Data section
• • • • •

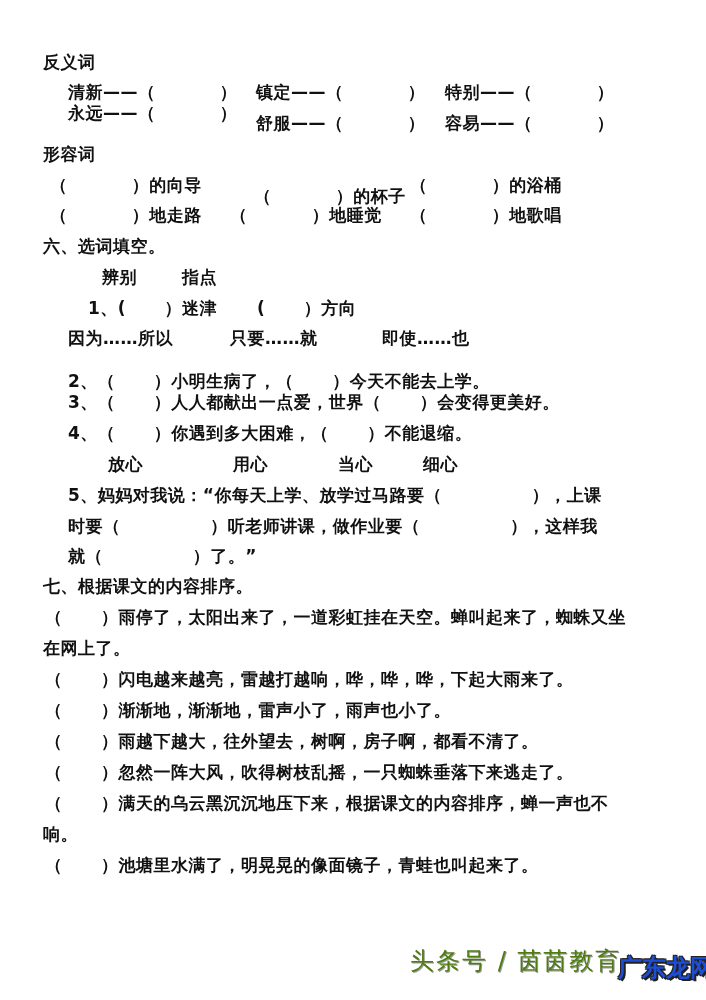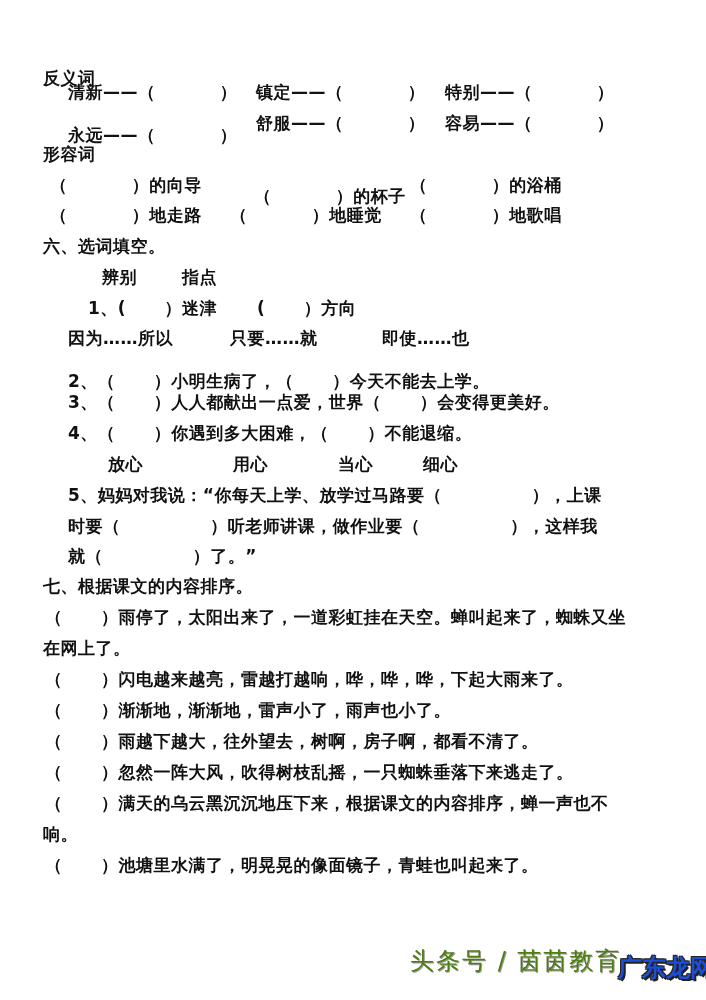--- a/index.html
+++ b/index.html
@@ -26,7 +26,7 @@
 
 <div>
 
-  <div class="line" style="left:43px;top:52px;margin-top:16px;">反义词</div>
+  <div class="line" style="left:43px;top:52px;">反义词</div>
   <div class="line" style="left:68px;top:82px;">清新——（          ）</div>
   <div class="line" style="left:256px;top:82px;">镇定——（          ）</div>
   <div class="line" style="left:445px;top:82px;">特别——（          ）</div>

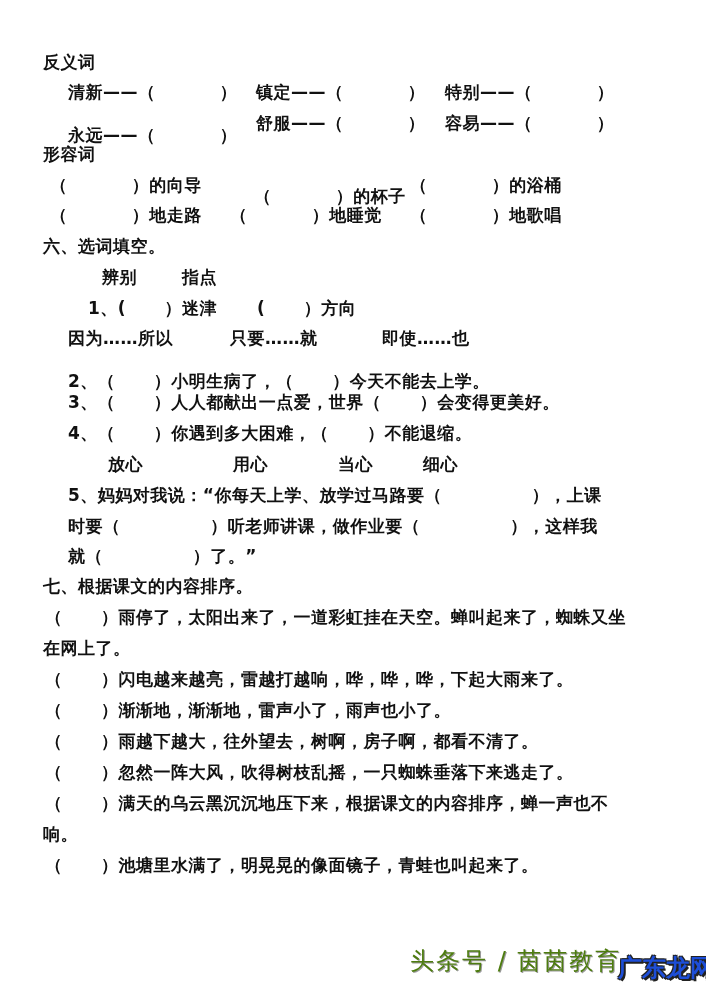--- a/index.html
+++ b/index.html
@@ -30,7 +30,7 @@
   <div class="line" style="left:68px;top:82px;">清新——（          ）</div>
   <div class="line" style="left:256px;top:82px;">镇定——（          ）</div>
   <div class="line" style="left:445px;top:82px;">特别——（          ）</div>
-  <div class="line" style="left:68px;top:125px;">永远——（          ）</div>
+  <div class="line" style="left:68px;top:103px;">永远——（          ）</div>
   <div class="line" style="left:256px;top:113px;">舒服——（          ）</div>
   <div class="line" style="left:445px;top:113px;">容易——（          ）</div>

• • • • •

Task prompt
Give back every line of the listing where the word "left" shows up.

Solution for this problem
-  <div class="line" style="left:43px;top:52px;margin-top:16px;">反义词</div>
+  <div class="line" style="left:43px;top:52px;">反义词</div>
   <div class="line" style="left:68px;top:82px;">清新——（          ）</div>
   <div class="line" style="left:256px;top:82px;">镇定——（          ）</div>
   <div class="line" style="left:445px;top:82px;">特别——（          ）</div>
   <div class="line" style="left:68px;top:82px;">清新——（          ）</div>
   <div class="line" style="left:256px;top:82px;">镇定——（          ）</div>
   <div class="line" style="left:445px;top:82px;">特别——（          ）</div>
-  <div class="line" style="left:68px;top:125px;">永远——（          ）</div>
+  <div class="line" style="left:68px;top:103px;">永远——（          ）</div>
   <div class="line" style="left:256px;top:113px;">舒服——（          ）</div>
   <div class="line" style="left:445px;top:113px;">容易——（          ）</div>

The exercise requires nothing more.